--- STORED DATA ---
□ □ □

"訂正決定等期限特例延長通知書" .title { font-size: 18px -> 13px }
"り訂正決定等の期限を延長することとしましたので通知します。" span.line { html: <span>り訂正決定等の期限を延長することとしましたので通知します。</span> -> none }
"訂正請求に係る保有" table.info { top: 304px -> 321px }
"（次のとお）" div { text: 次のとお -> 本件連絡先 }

□ □ □

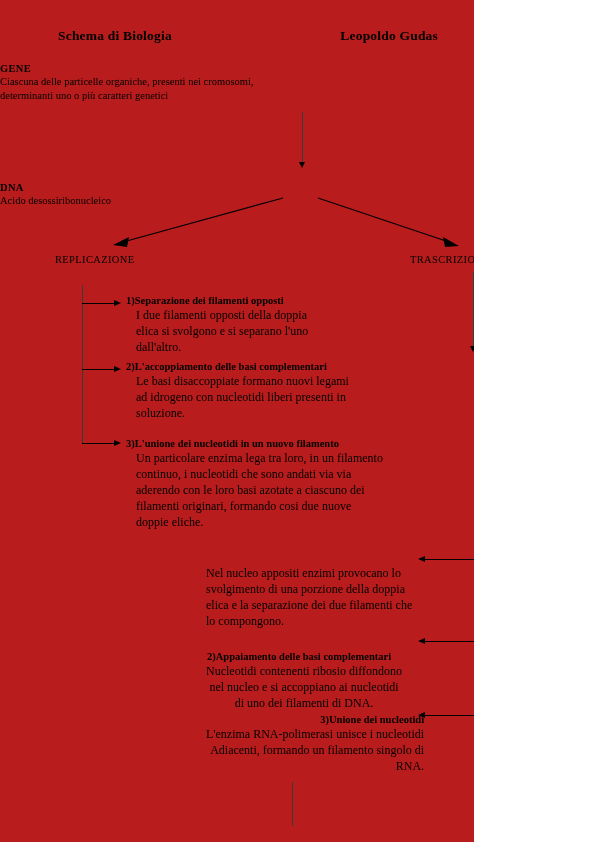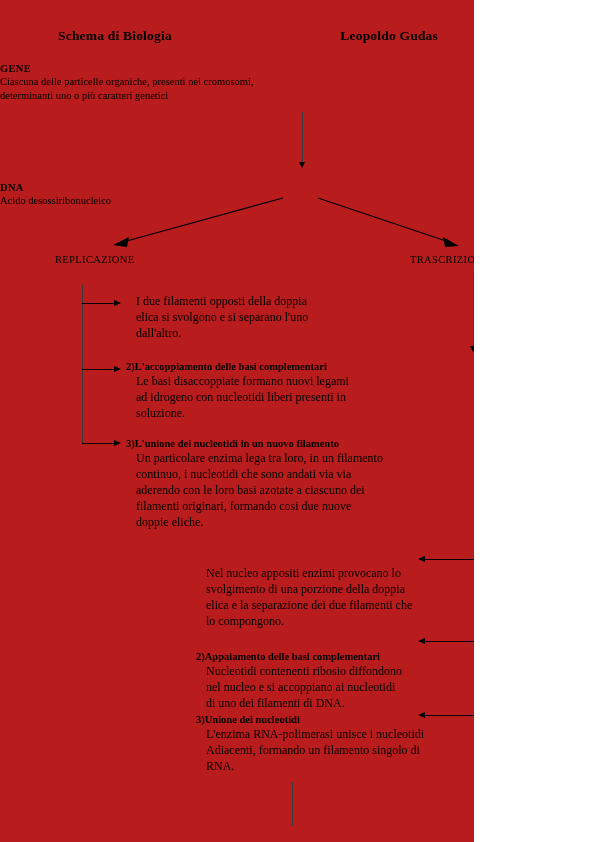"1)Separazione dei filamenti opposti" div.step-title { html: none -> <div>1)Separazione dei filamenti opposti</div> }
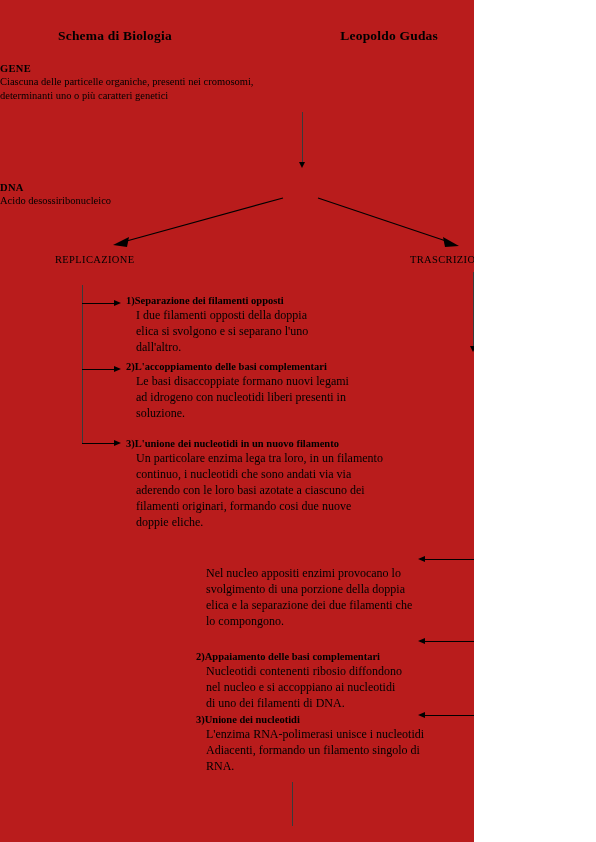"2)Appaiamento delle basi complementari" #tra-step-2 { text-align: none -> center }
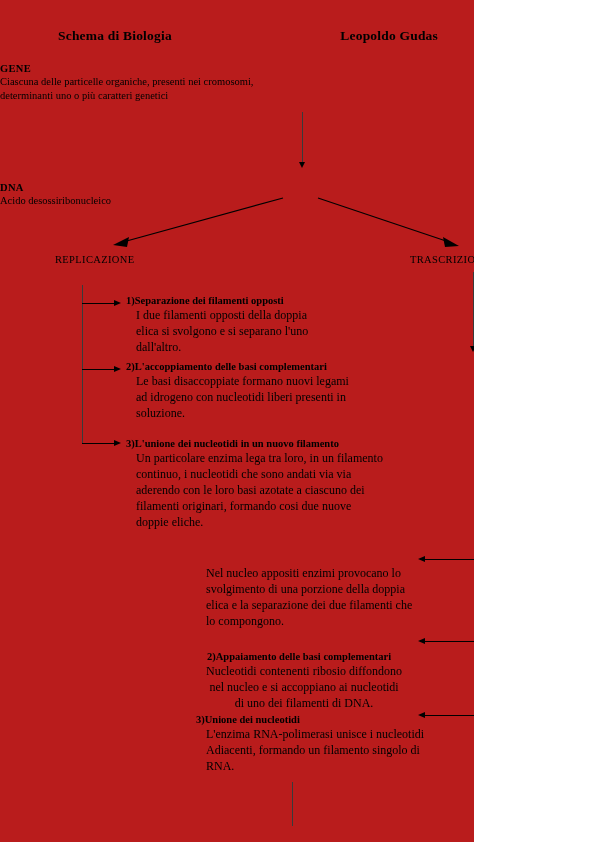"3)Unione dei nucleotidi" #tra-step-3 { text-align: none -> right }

□ □ □

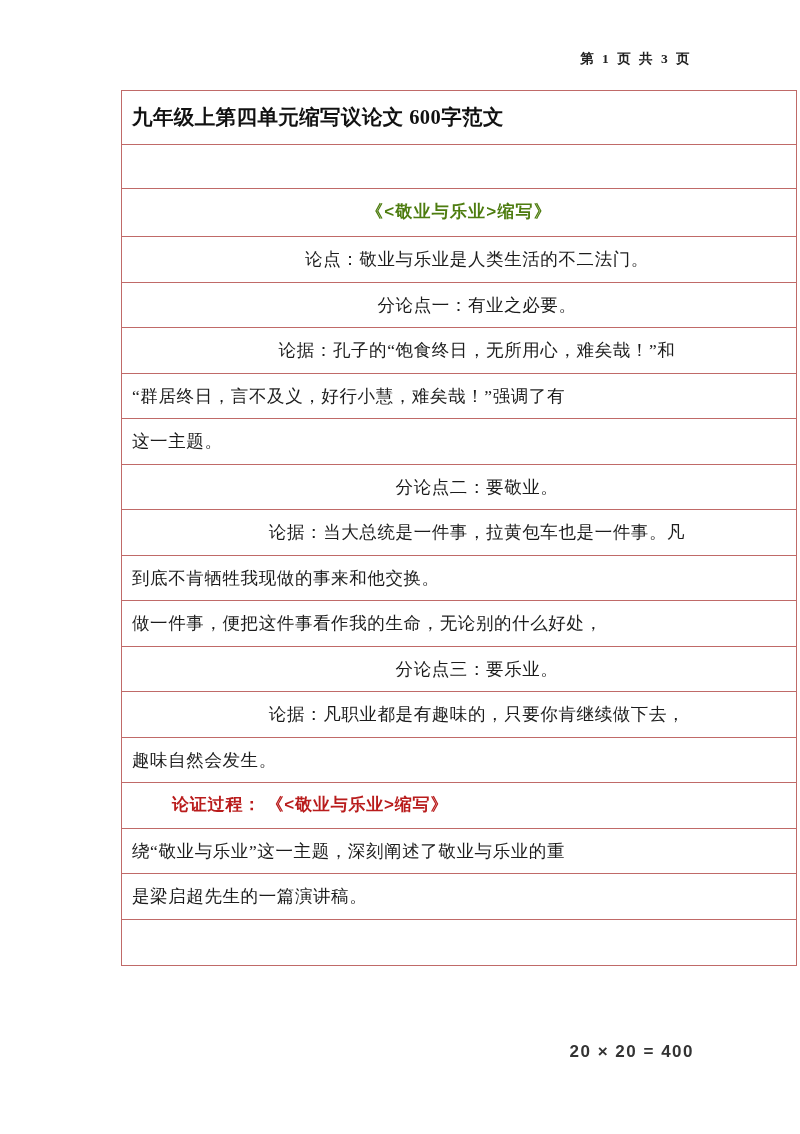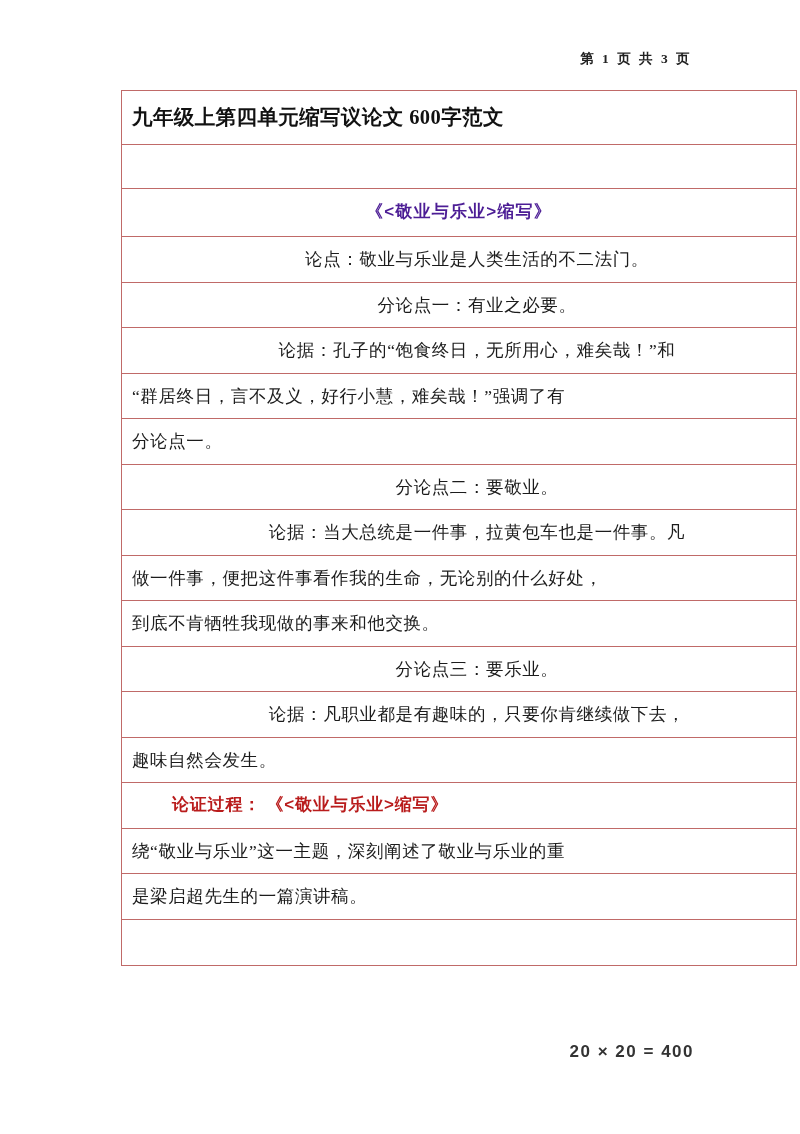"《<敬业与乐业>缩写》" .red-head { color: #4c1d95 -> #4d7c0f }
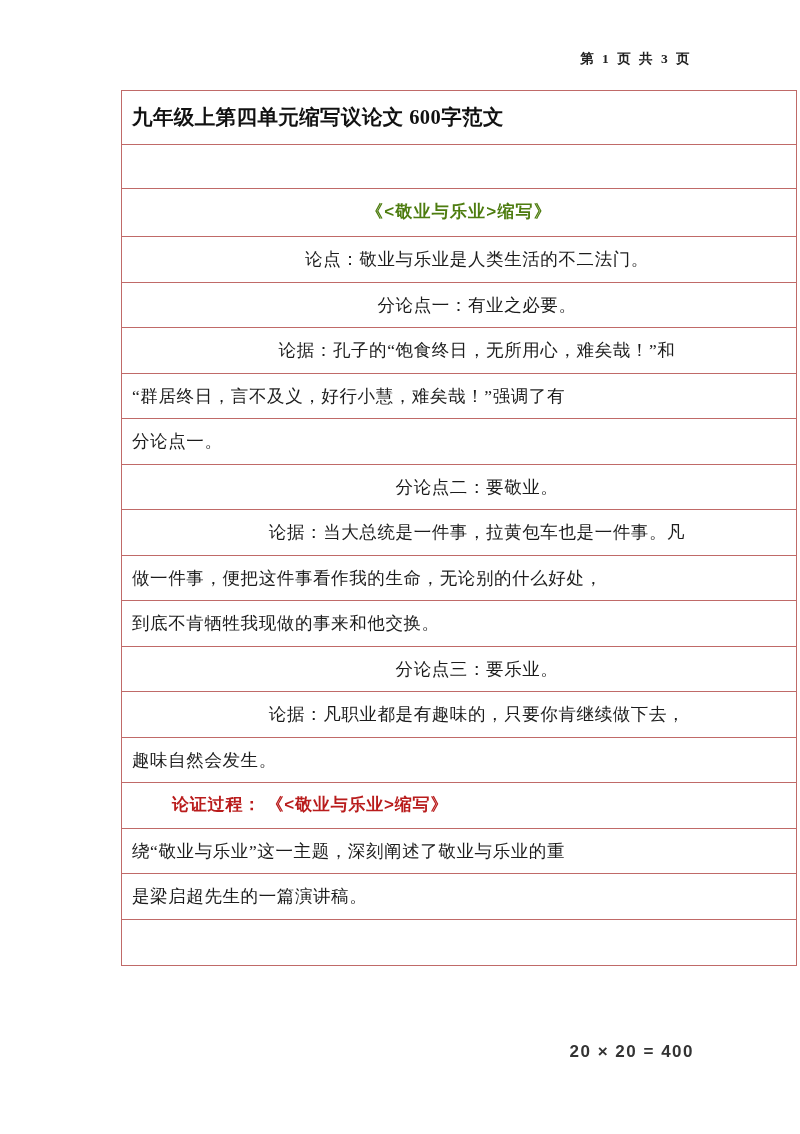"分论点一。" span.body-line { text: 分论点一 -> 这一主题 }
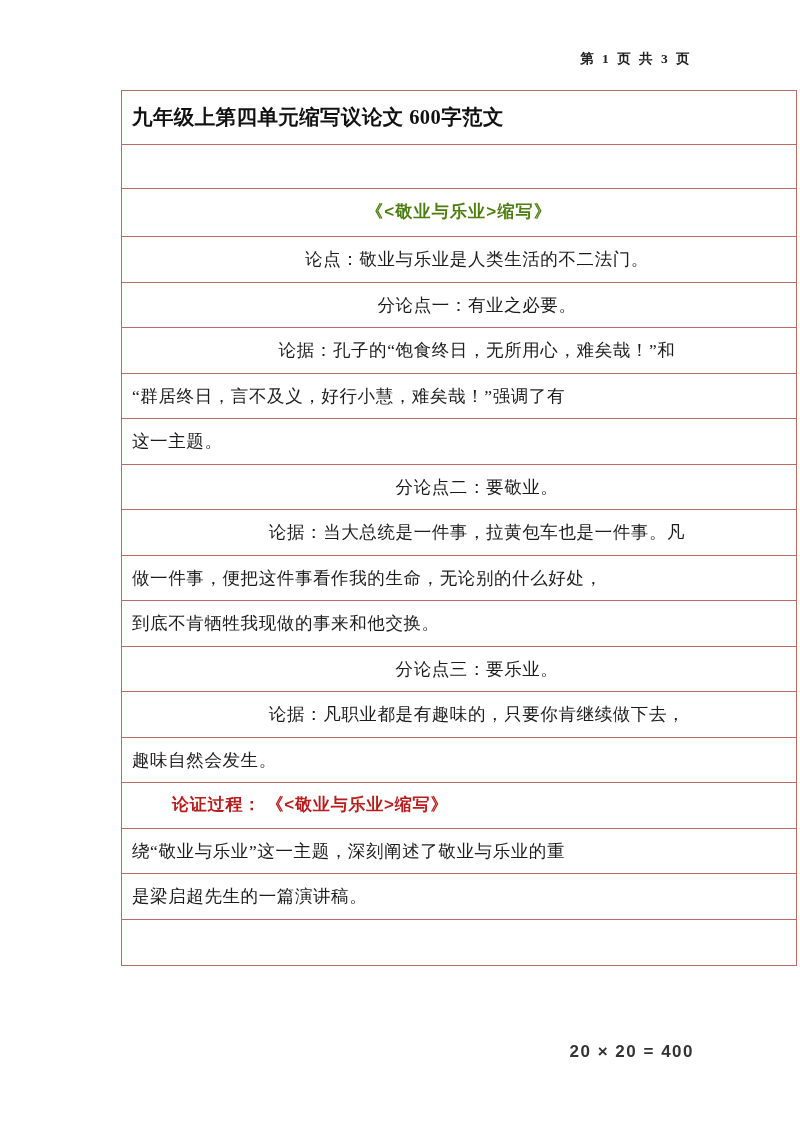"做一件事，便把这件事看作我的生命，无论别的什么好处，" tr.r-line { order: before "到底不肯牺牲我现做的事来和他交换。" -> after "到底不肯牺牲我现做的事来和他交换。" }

□ □ □

--- REQUIREMENT ---
Print exactly the lines of the listing above starting at the line containing "font-size: 18px ->" and ending at the line containing "text: 次のとお ->", both included.

--- EXERCISE OUTPUT ---
"訂正決定等期限特例延長通知書" .title { font-size: 18px -> 13px }
"り訂正決定等の期限を延長することとしましたので通知します。" span.line { html: <span>り訂正決定等の期限を延長することとしましたので通知します。</span> -> none }
"訂正請求に係る保有" table.info { top: 304px -> 321px }
"（次のとお）" div { text: 次のとお -> 本件連絡先 }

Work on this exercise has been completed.